GOAL OF THE EXERCISE: From the records below, print only the part that opens with the line containing "font-size: 25px ->" and closes with the line containing "html: none ->"; omit the pictures.

INFORMATION GIVEN:
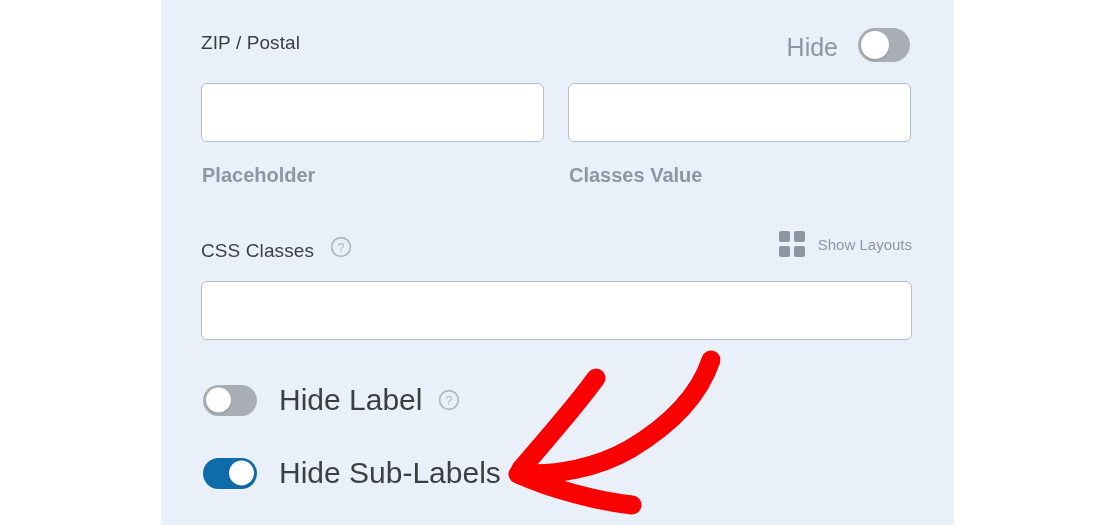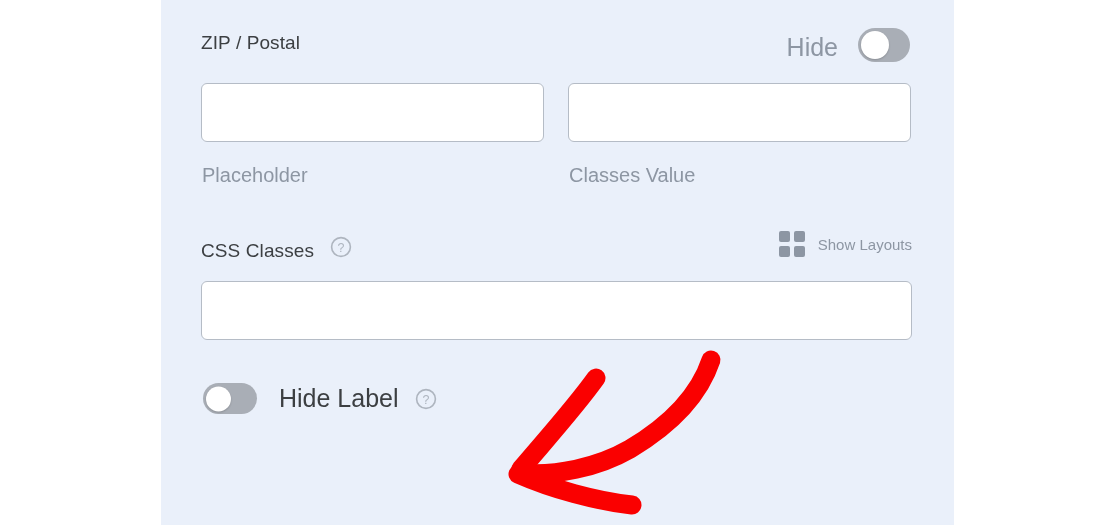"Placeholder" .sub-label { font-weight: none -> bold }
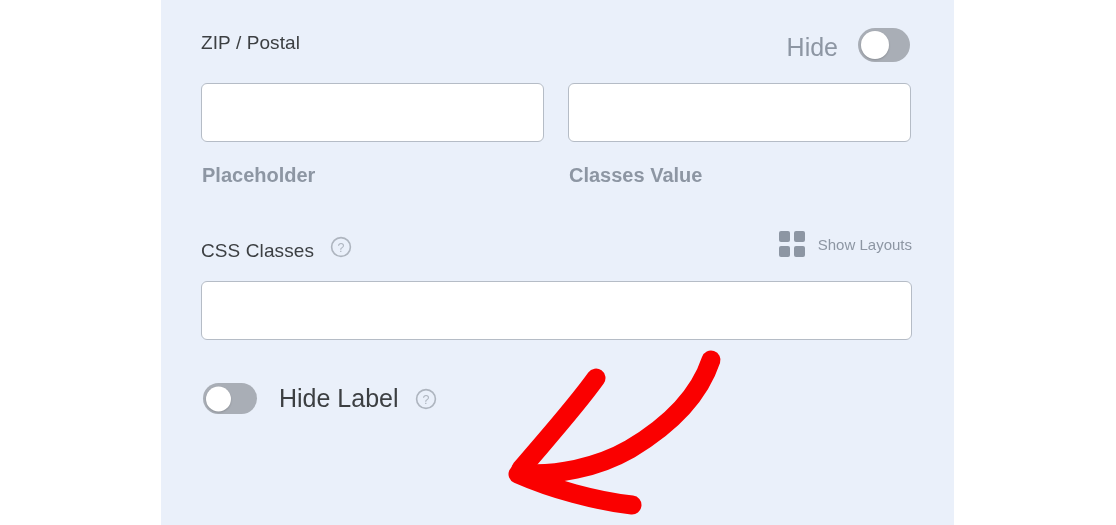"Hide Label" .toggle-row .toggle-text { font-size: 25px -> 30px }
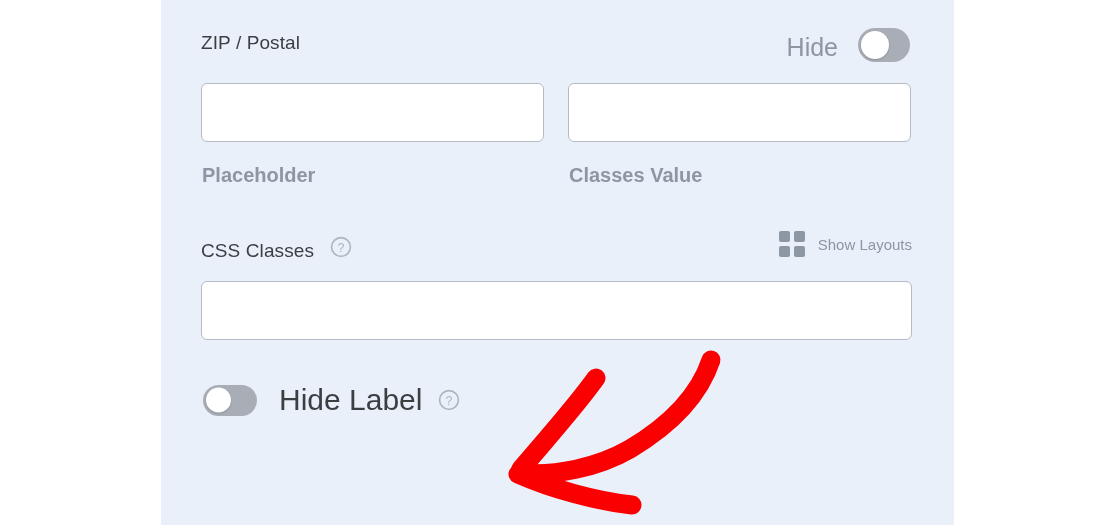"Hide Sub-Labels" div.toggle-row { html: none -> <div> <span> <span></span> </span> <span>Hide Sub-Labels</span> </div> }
* * *
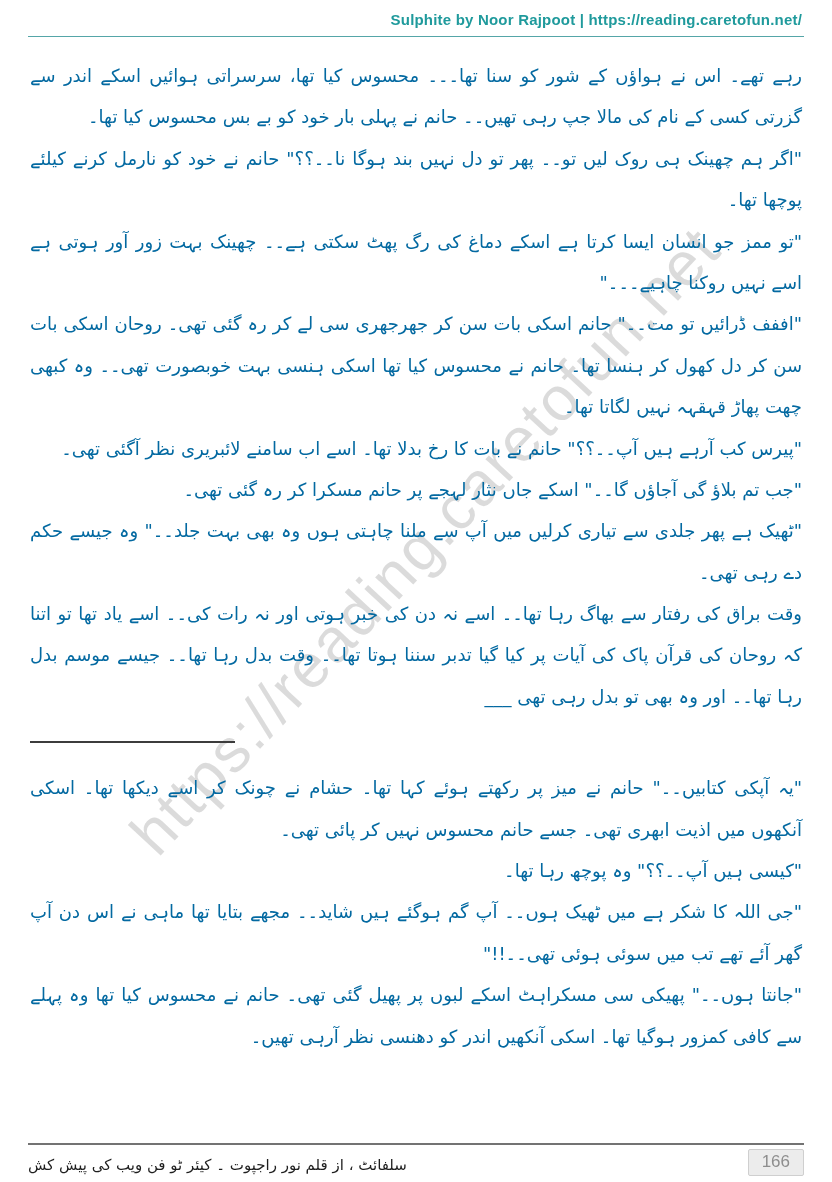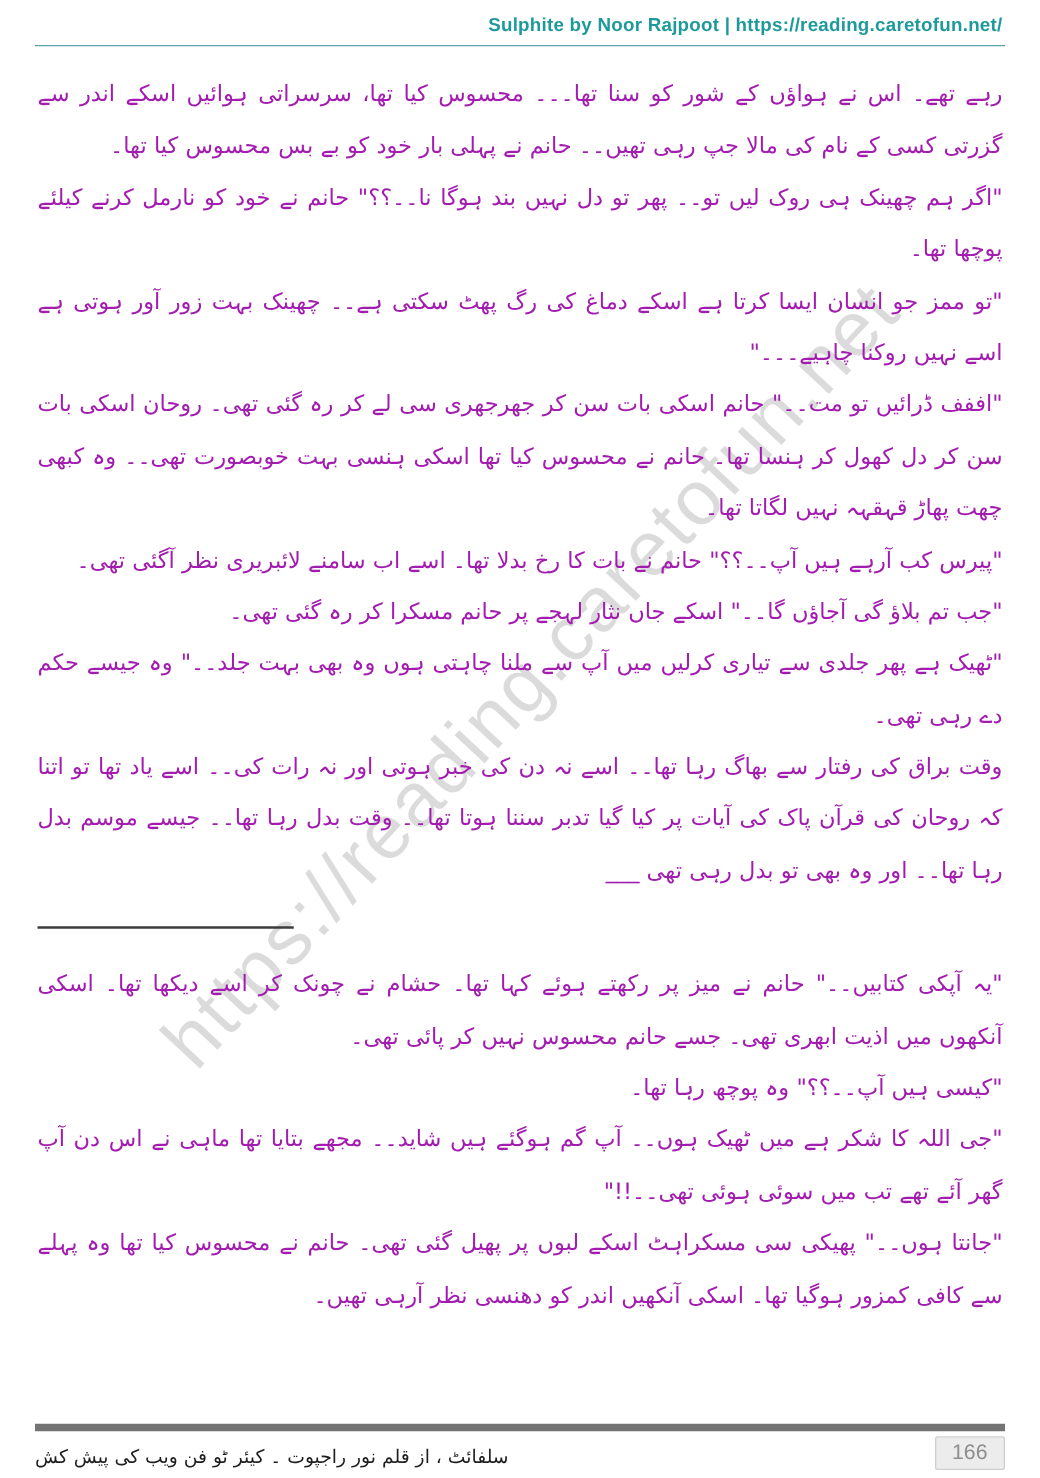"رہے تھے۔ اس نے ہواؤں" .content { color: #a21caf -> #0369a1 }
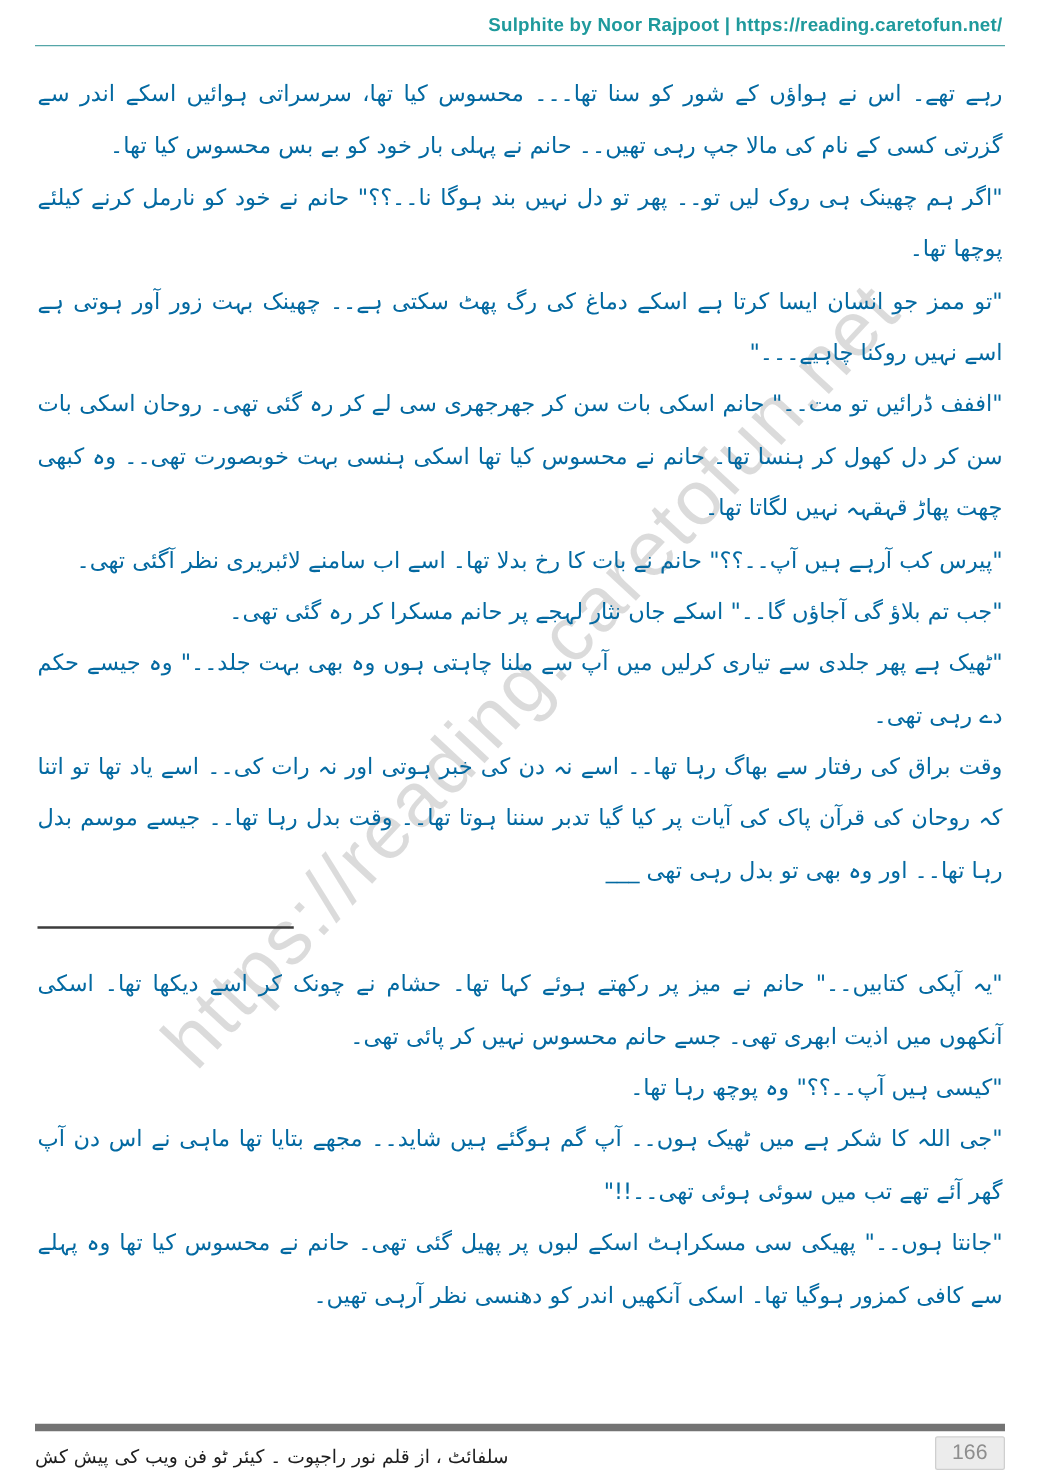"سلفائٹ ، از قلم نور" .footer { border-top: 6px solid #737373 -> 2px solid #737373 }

COMPLETED TASK:
"Hide Label" .toggle-row .toggle-text { font-size: 25px -> 30px }
"Hide Sub-Labels" div.toggle-row { html: none -> <div> <span> <span></span> </span> <span>Hide Sub-Labels</span> </div> }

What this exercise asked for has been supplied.